(Records excerpted from a collection)
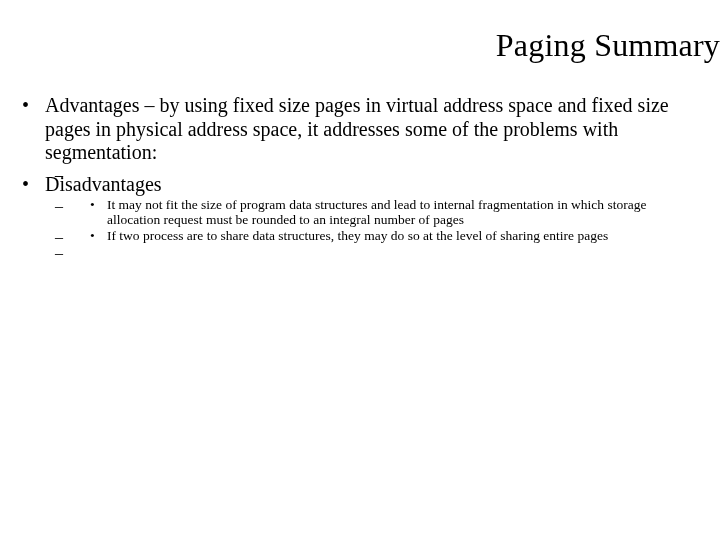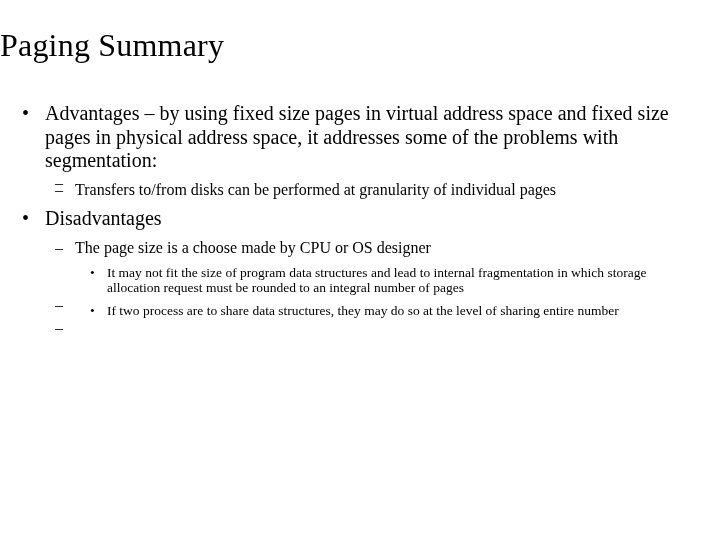--- a/index.html
+++ b/index.html
@@ -27,7 +27,7 @@
     left: 0;
     top: 26px;
     width: 720px;
-    text-align: left;
+    text-align: right;
     font-size: 32px;
     line-height: 38px;
     font-weight: normal;

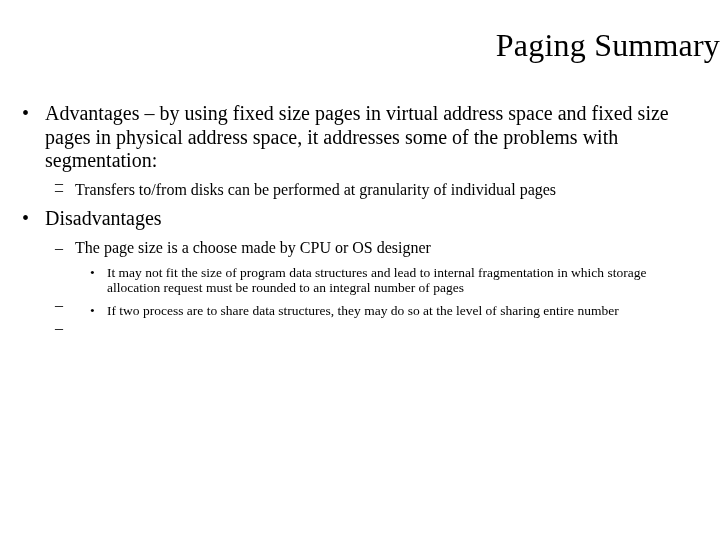--- a/index.html
+++ b/index.html
@@ -56,7 +56,6 @@
   }
   .b .txt {
     display: block;
-    margin-top: 8px;
   }
 
   

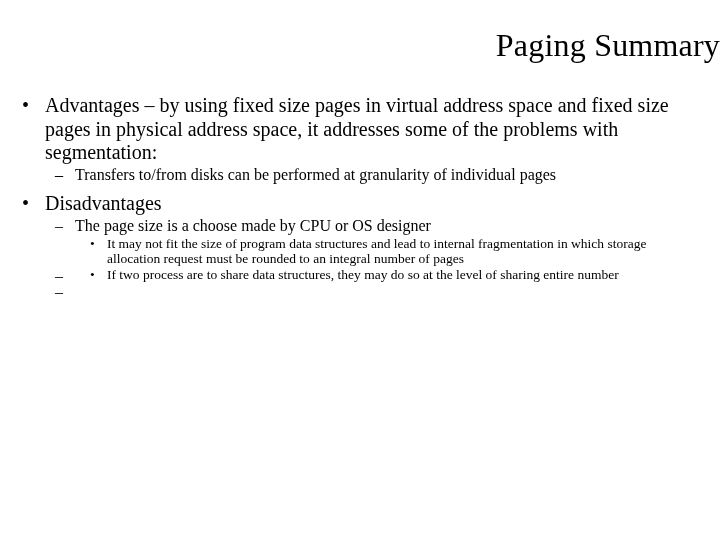--- a/index.html
+++ b/index.html
@@ -125,7 +125,6 @@
 
     <div class="b lv2 gap-lv2">
       <span class="mark">–</span>
-      <span class="txt">Transfers to/from disks can be performed at granularity of individual pages</span>
     </div>
 
     <div class="b lv1 gap-lv1">

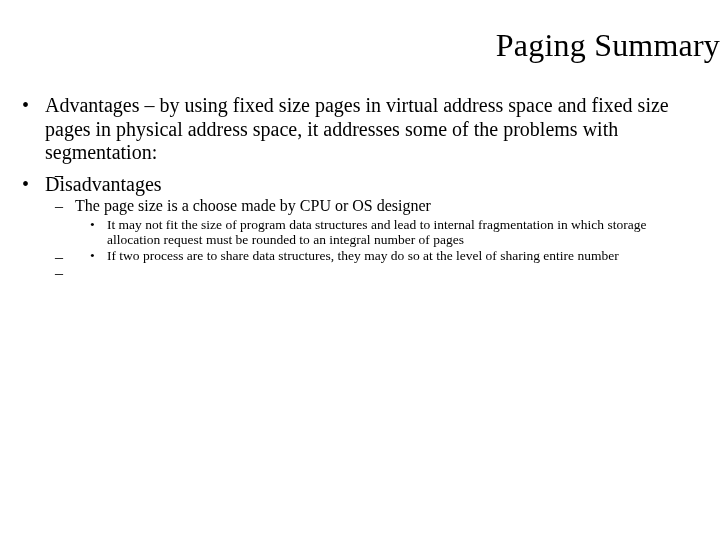--- a/index.html
+++ b/index.html
@@ -134,7 +134,6 @@
 
     <div class="b lv2 gap-lv2">
       <span class="mark">–</span>
-      <span class="txt">The page size is a choose made by CPU or OS designer</span>
     </div>
 
     <div class="b lv3 gap-lv3">

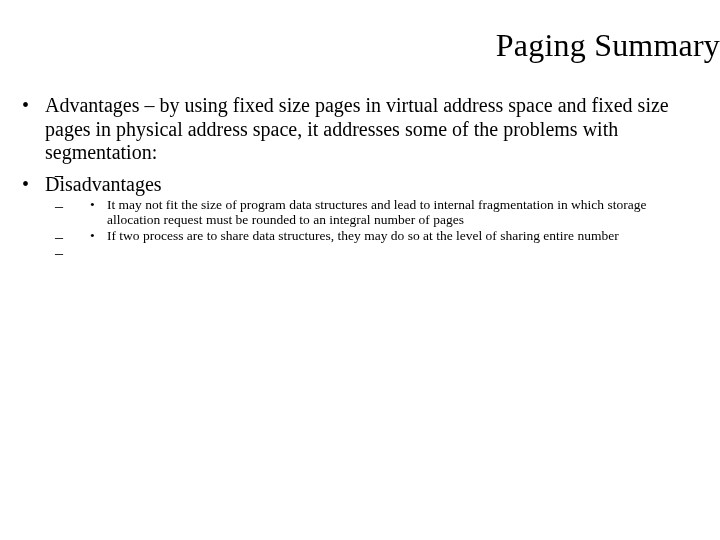--- a/index.html
+++ b/index.html
@@ -147,7 +147,7 @@
 
     <div class="b lv3 gap-lv3">
       <span class="mark">•</span>
-      <span class="txt">If two process are to share data structures, they may do so at the level of sharing entire number</span>
+      <span class="txt">If two process are to share data structures, they may do so at the level of sharing entire pages</span>
     </div>
 
     <div class="b lv2 gap-lv2">

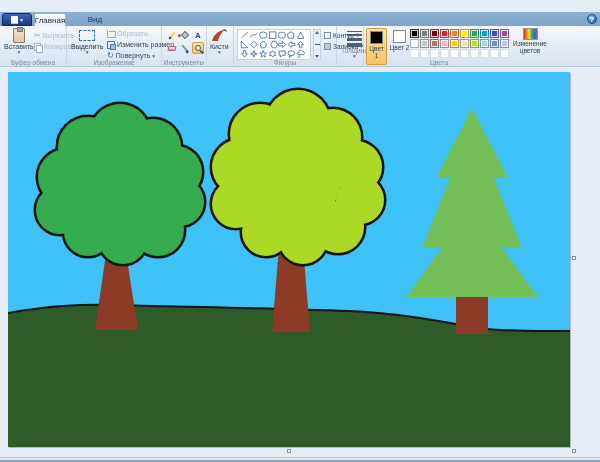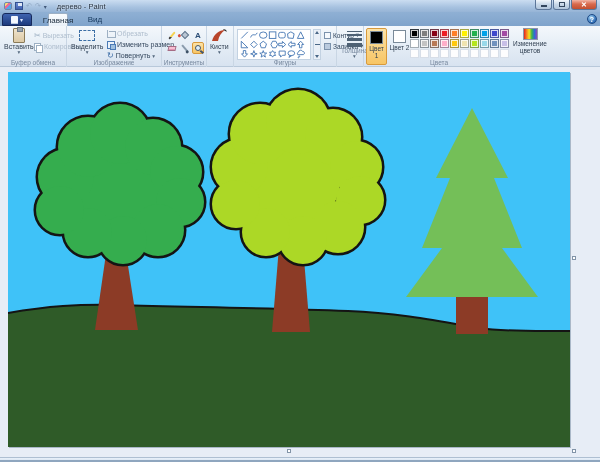--- a/index.html
+++ b/index.html
@@ -119,27 +119,6 @@
 
 <div class="win">
 
-  <div class="titlebar">
-    <div class="qat">
-      <span class="appicon"></span>
-      <span class="floppy"></span>
-      <span class="tinybtn">↶</span>
-      <span class="tinybtn">↷</span>
-      <span class="qat-dd">▾</span>
-    </div>
-    <span class="title-text">дерево - Paint</span>
-    <div class="winbtns">
-      <div class="wbtn min">
-          <span class="minbar"></span>
-        </div>
-      <div class="wbtn max">
-          <span class="maxbox"></span>
-        </div>
-      <div class="wbtn close">
-          <span class="closex">✕</span>
-        </div>
-    </div>
-  </div>
 
   <div class="tabrow">
     <div class="appmenu">

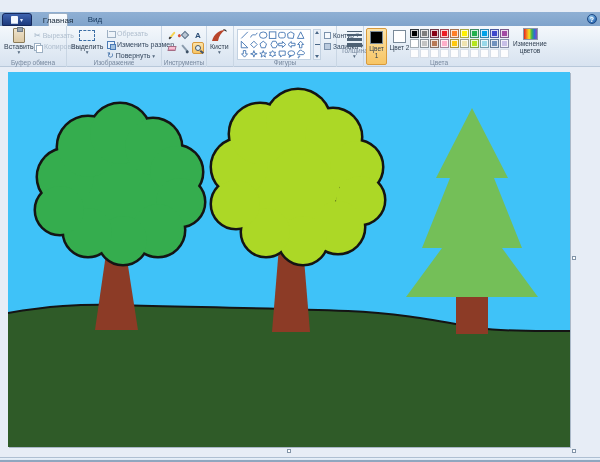--- a/index.html
+++ b/index.html
@@ -35,7 +35,7 @@
   .appmenu .pg { width:7px; height:8px; background:#f4f8ff; border-radius:1px; box-shadow:inset 0 -1px 0 #b8c8e2; }
   .appmenu .dd { color:#dfe9ff; font-size:6px; }
   .tab { position:absolute; top:1px; height:13px; font-size:8px; display:flex; align-items:center; justify-content:center; color:#15375c; }
-  .tab.active { left:48px; width:20px; background:linear-gradient(#FBFDFF,#EAF1F9); border:1px solid #9DB0C5; border-bottom:none; border-radius:2px 2px 0 0; color:#1b2b3c; }
+  .tab.active { left:34px; width:32px; background:linear-gradient(#FBFDFF,#EAF1F9); border:1px solid #9DB0C5; border-bottom:none; border-radius:2px 2px 0 0; color:#1b2b3c; }
   .tab.plain { left:80px; width:30px; }
   .helpbtn { position:absolute; right:3px; top:2px; width:10px; height:10px; border-radius:50%;
     background:radial-gradient(circle at 35% 30%, #9fd0f2, #2e6cb5 70%); color:#fff; font-size:7px; font-weight:bold;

# TASK GOAL
Show me all lines in the records that contain "tinybtn".

# ANSWER SPACE
-      <span class="tinybtn">↶</span>
-      <span class="tinybtn">↷</span>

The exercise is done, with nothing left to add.